L’écart entre la croissance tendancielle et le niveau du R* est très élevé.  Auparavant, les gérants obligataires vieillissant, comme moi, appliquaient des modèles qui affirmaient, en s’appuyant sur l’hypothèse des marchés efficients, que les rendements nominaux des obligations devaient correspondre peu ou prou à la croissance nominale du PIB.  A posteriori, il ne devrait pas exister de différence entre la performance attendue de 100 dollars investis dans un bon du Trésor et celle issue d’un investissement de 100 dollars dans l’économie américaine (sauf en cas de volatilité).  Si vous aviez suivi cette approche pour acheter et vendre des obligations, vous auriez manqué 20 ans de rallye du marché obligataire.
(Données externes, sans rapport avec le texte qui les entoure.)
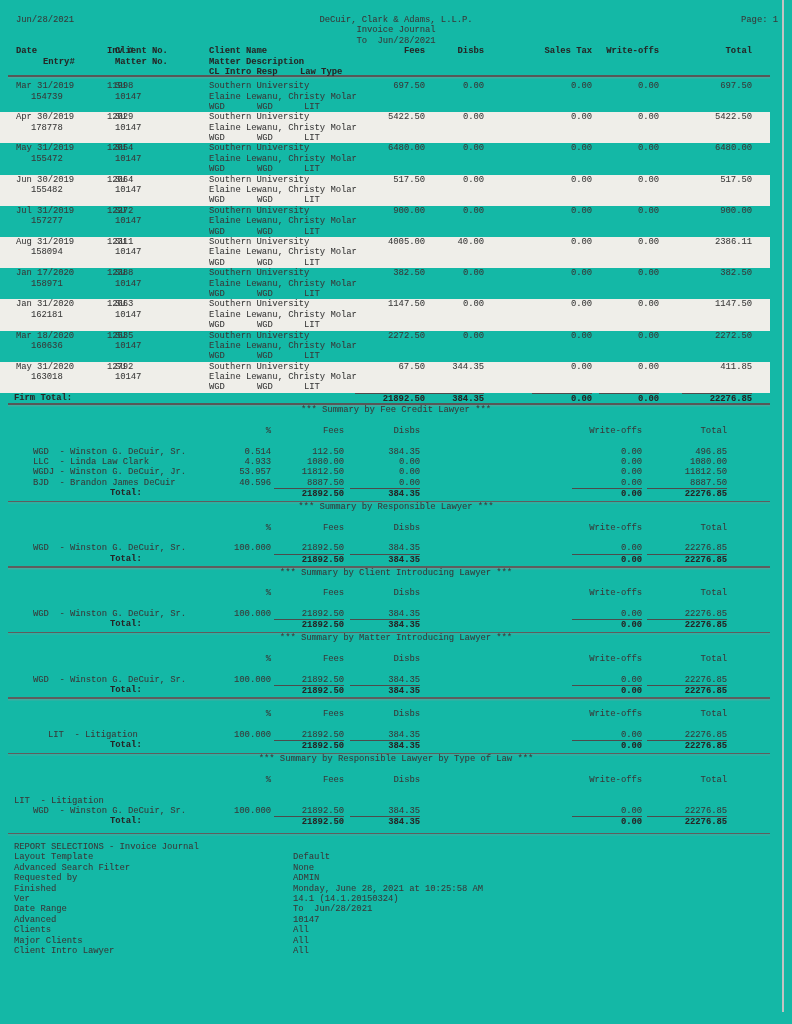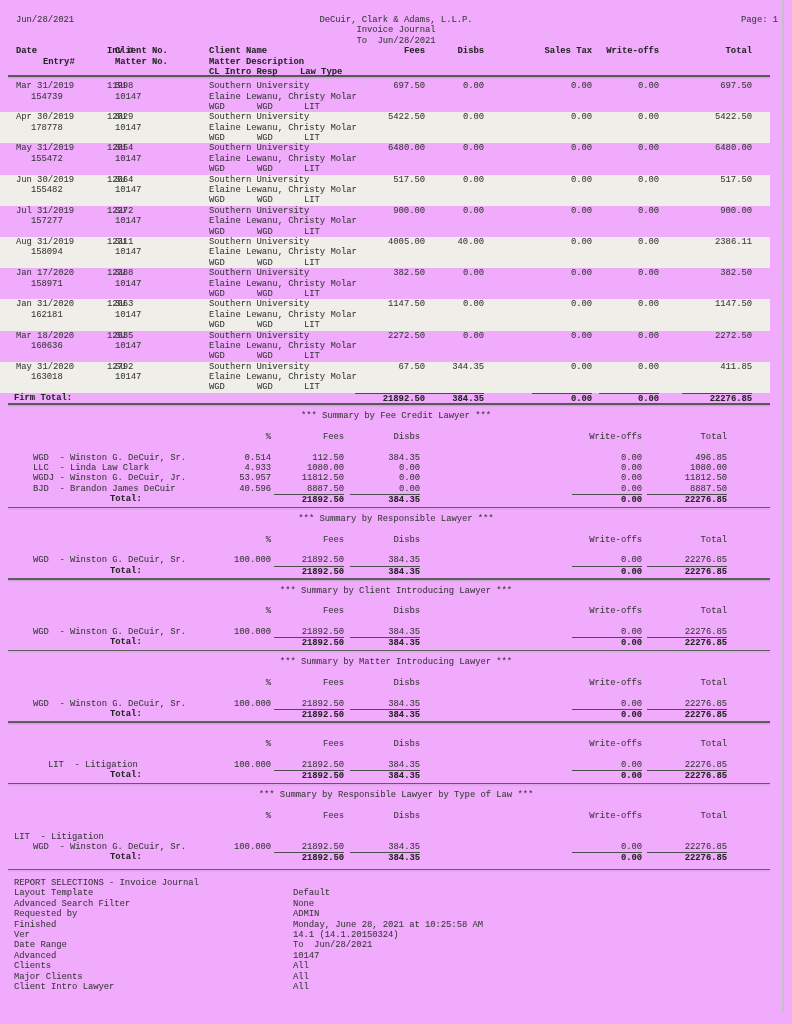--- a/index.html
+++ b/index.html
@@ -4,7 +4,7 @@
 <style>
   html,body{margin:0;padding:0;background:#ddd;}
   .page{
-    position:relative;width:792px;height:1024px;background:#f0abfc;
+    position:relative;width:792px;height:1024px;background:#14b8a6;
     font-family:"Liberation Mono","DejaVu Sans Mono",monospace;
     font-size:8.8px;color:#3a3a3a;overflow:hidden;
     padding-top:15px;box-sizing:border-box;

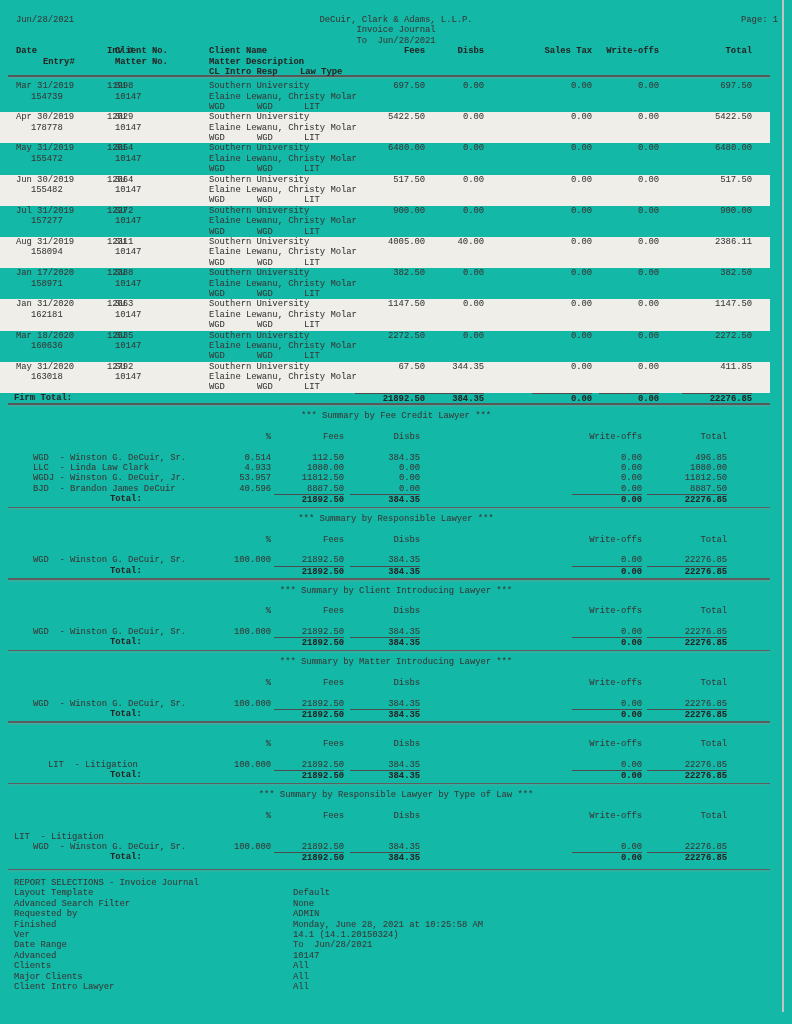--- a/index.html
+++ b/index.html
@@ -35,7 +35,7 @@
   .inv-row{width:770px;}
   .inv-row:nth-child(even){background:#efeee9;}
   
-  .summary-section{margin-top:6px;font-family:Liberation Mono, monospace;}
+  .summary-section{margin-top:0;font-family:Liberation Mono, monospace;}
   .s-lab{left:33px}.s-lab-lit{left:48px}.s-lab-group{left:14px}
   .s-tlab{left:110px}
   .s-pct{left:211px;width:60px}.s-fees{left:264px;width:80px}.s-disbs{left:340px;width:80px}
Quoi qu’il en soit, voici le graphique.

Depuis le mois de mars dernier, le rendement des bons du Trésor américain à 10 ans d’ici 10 ans est même inférieur à l’anticipation à long terme la plus pessimiste des membres du FOMC.  Peut-on vraiment se dire que la Covid pèsera à ce point sur les taux entre 2030 et 2040 ?  C’est possible, mais improbable.  Il semblait intéressant de vendre des obligations à partir de mars 2020 mais, depuis, les rendements à 10 ans ont presque doublé, passant de 0,5 % à 0,92 %.  Toutefois, aujourd’hui, ils évoluent dans la fourchette ciblée par la Fed.  Ils restent dans le bas de cette fourchette et les obligations demeurent onéreuses.  Le marché anticipe un rendement obligataire à 10 ans de 1,3 % fin 2021 et de 1,5 % en 2022, avec une translation à la hausse sur les échéances longues.  Gardez à l’esprit que les marchés obligataires anticipent une hausse des rendements chaque année depuis des décennies et qu’ils se sont trompés presque à chaque fois.  J’admets que les rendements des bons du Trésor américain pourraient légèrement augmenter, mais leur niveau potentiellement le plus élevé pourrait être bien inférieur à ce qu’anticipent les intervenants baissiers.  Il faut avoir des arguments très solides pour expliquer pourquoi le marché haussier des bons du Trésor, qui a débuté il y a 40 ans, pourrait s’inverser brutalement.

Joyeux Noël et bonne année.

La valeur des investissements peut fluctuer et ainsi faire baisser ou augmenter la valeur liquidative des fonds. Vous pouvez donc ne pas récupérer votre placement d'origine. Les performances passées ne préjugent pas des performances futures.